I'm writing this on my day off, which used to be my day I never blogged! I have been abandoned by wife and children - though fortunately only for a few days as they are off staying with my wife's sister and doing all the kinds of things that children can't do in the middle of nowhere - a day at Legoland, Windsor, visiting the shops around London, generally enjoying the noise and bustle of urban life! So I decided to take a moment to say hi to you all and say just a little of what is going on. I do hope to get back into the swing of blogging, but if I am absent for long periods of time it's just because I am focussed on where I am and doing what needs to be done, or simply enjoying life with my family! Having said that, there's a few thoughts percolating around my brain which may well find expression later today...

...after a ride on my motorbike :-)

Oh, and look out for me on twitter (@revdal) as a quick microblog moment is so much easier than sitting here thinking!

And whilst here, a thought for the week (has to be done, for the sake of my own sanity in getting gradually up to date!) It seems an apposite one in the light of what I just said and comes from a couple of weeks after Easter!

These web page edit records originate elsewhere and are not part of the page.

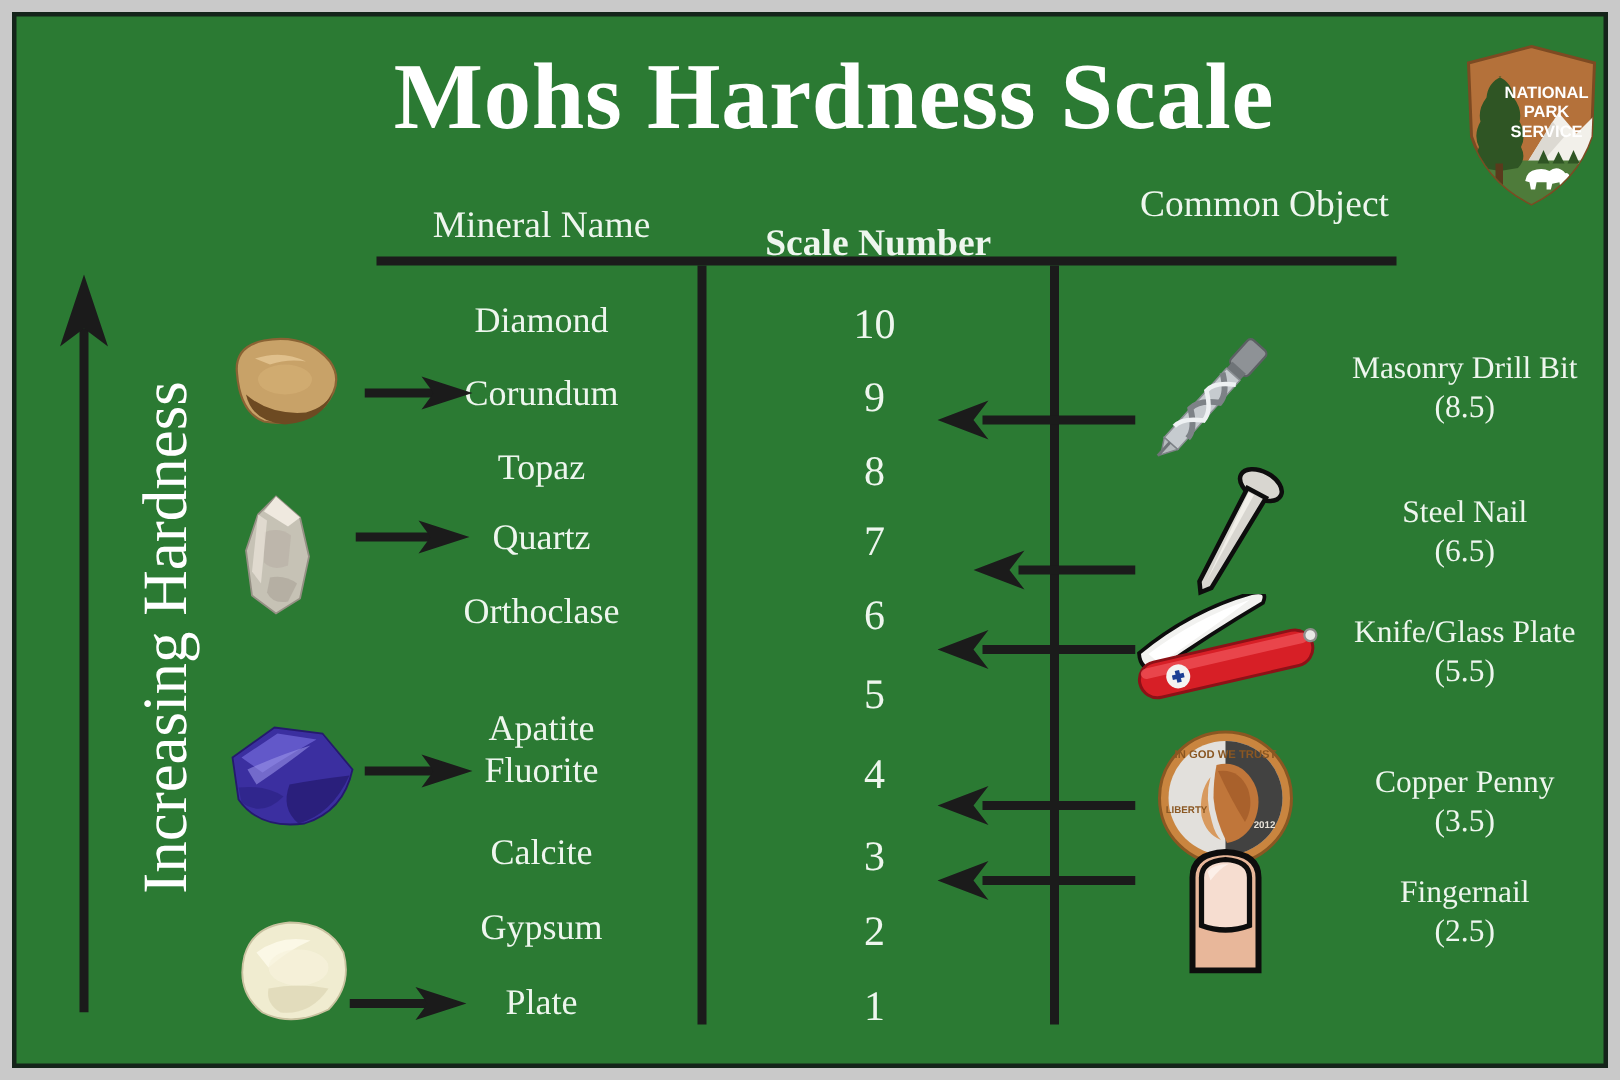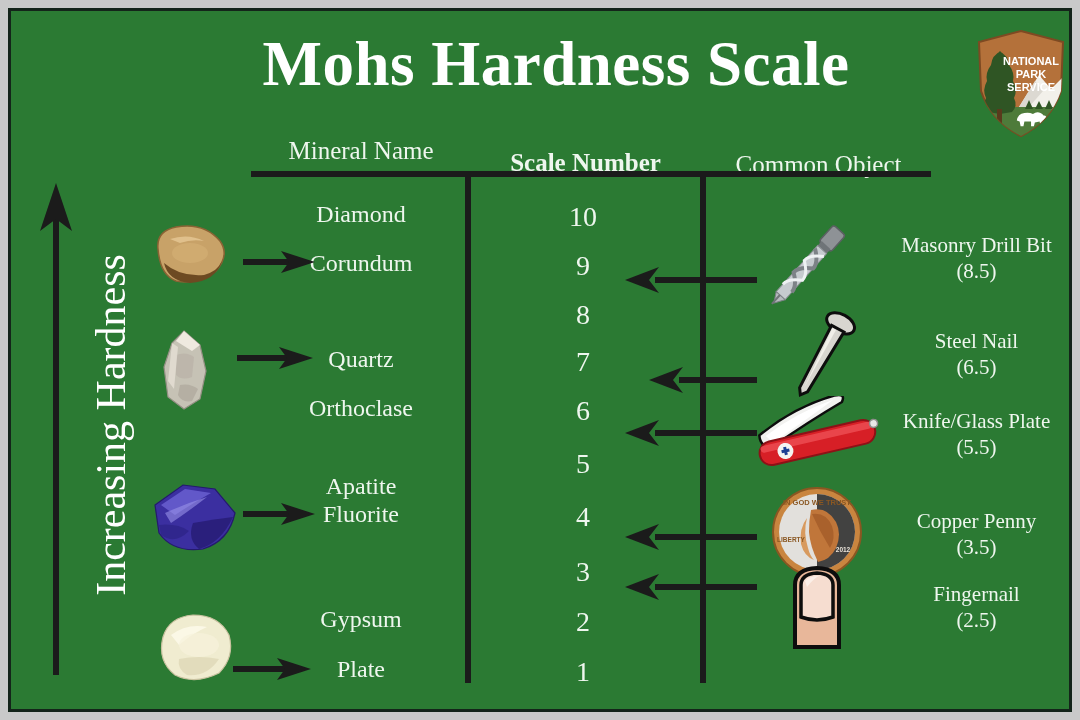--- a/index.html
+++ b/index.html
@@ -59,7 +59,7 @@
   }
   #head-mineral { left: 250px; top: 126px; width: 200px; }
   #head-scale   { left: 477px; top: 138px; width: 195px; font-weight: bold; }
-  #head-object  { left: 700px; top: 140px; width: 215px; }
+  #head-object  { left: 700px; top: 112px; width: 215px; text-align: right; }
 
   .h-rule {
     position: absolute;

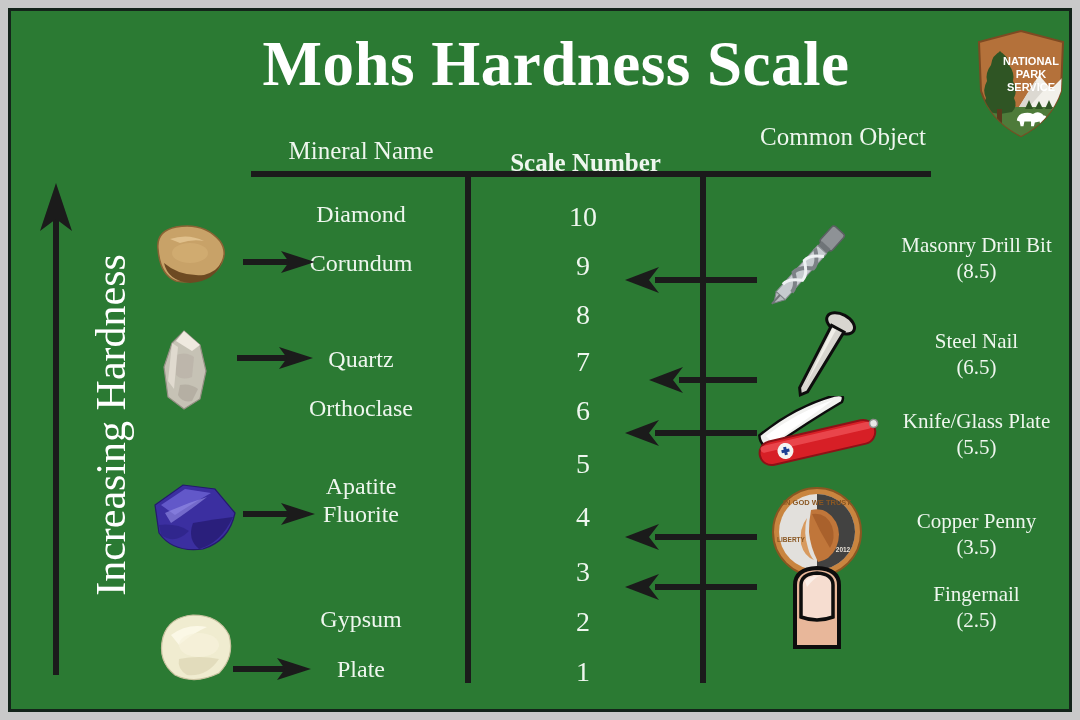--- a/index.html
+++ b/index.html
@@ -199,6 +199,7 @@
 
     <div class="mineral-name" style="top:190px">Diamond</div>
     <div class="mineral-name" style="top:239px">Corundum</div>
+    <div class="mineral-name" style="top:288px">Topaz</div>
     <div class="mineral-name" style="top:335px">Quartz</div>
     <div class="mineral-name" style="top:384px">Orthoclase</div>
     <div class="mineral-name" style="top:462px">Apatite</div>

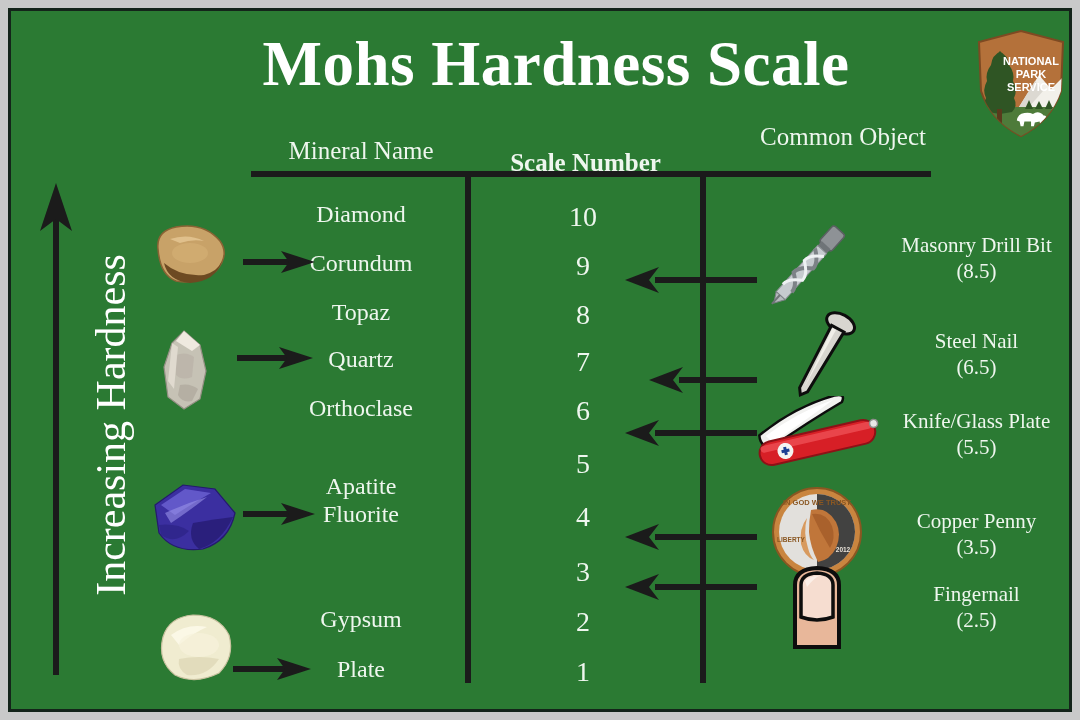--- a/index.html
+++ b/index.html
@@ -204,6 +204,7 @@
     <div class="mineral-name" style="top:384px">Orthoclase</div>
     <div class="mineral-name" style="top:462px">Apatite</div>
     <div class="mineral-name" style="top:490px">Fluorite</div>
+    <div class="mineral-name" style="top:545px">Calcite</div>
     <div class="mineral-name" style="top:595px">Gypsum</div>
     <div class="mineral-name" style="top:645px">Plate</div>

One of the things which was difficult but worthwhile for me in the lead up to Easter was the silence that is such an important part of Holy Week. I am not naturally inclined to silence – in fact I find it very difficult. I fill my days with activity and busy-ness and the iPod, radio or TV are often on at home, in the car and in the houses I visit during my week. On Good Friday there is a traditionally a three hour time of silence – though many Churches have shorter versions of that service. Silence can make us confront the things we are avoiding about ourselves, our lives, our faith. It can be a struggle to take time to be silent, and to use that time to pray, think, meditate or just to stop – but if we let Him, God can speak to us in the silence.